• [Exercise] Set down exactly the lines below between the line holding "- Relaxed and Confident Decisions" and the line holding "- TANIA WITT", inclusive; no other line belongs in the answer.

• [Supplied material]

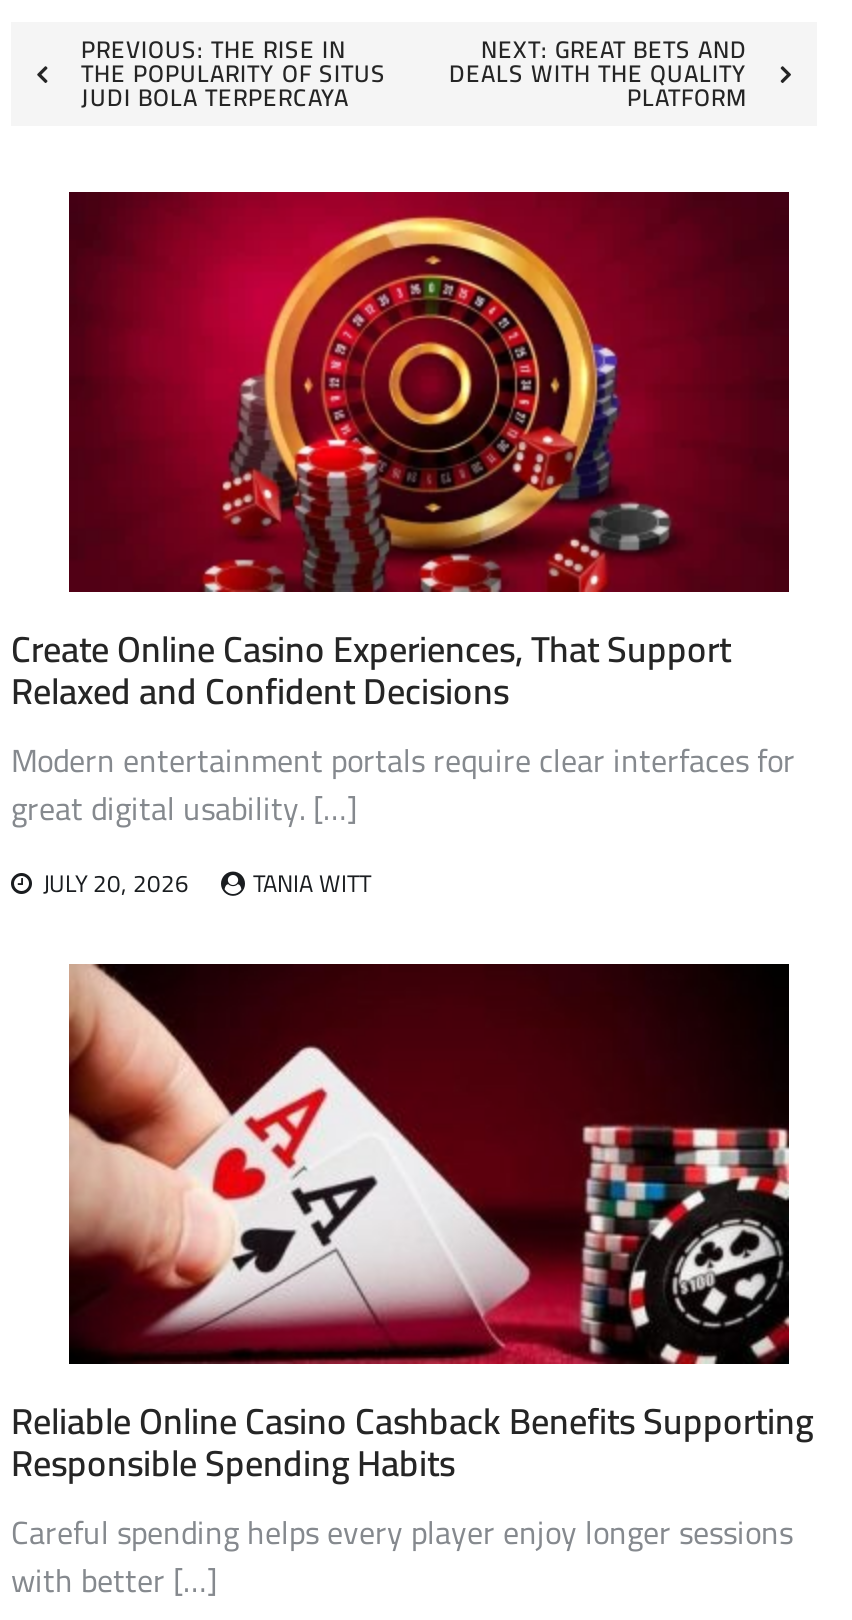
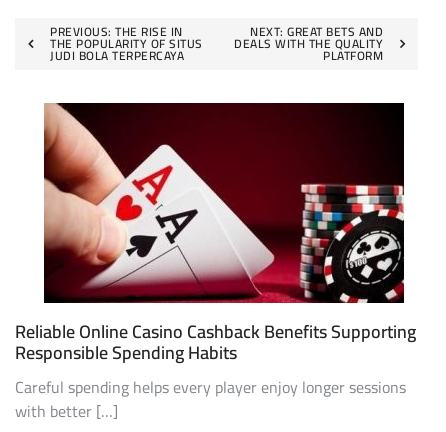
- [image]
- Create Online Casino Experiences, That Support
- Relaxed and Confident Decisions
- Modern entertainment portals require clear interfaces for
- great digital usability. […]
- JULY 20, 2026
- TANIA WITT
---
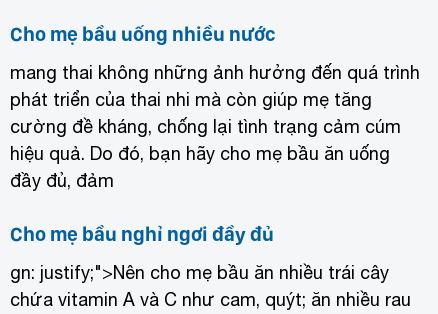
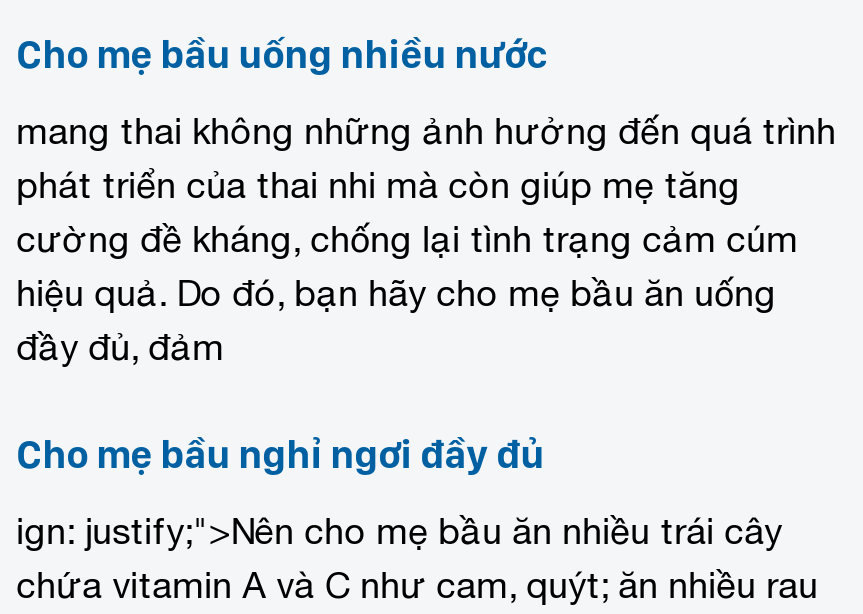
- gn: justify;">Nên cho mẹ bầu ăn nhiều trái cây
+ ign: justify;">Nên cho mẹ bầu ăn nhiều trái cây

• [Answer]
- Relaxed and Confident Decisions
- Modern entertainment portals require clear interfaces for
- great digital usability. […]
- JULY 20, 2026
- TANIA WITT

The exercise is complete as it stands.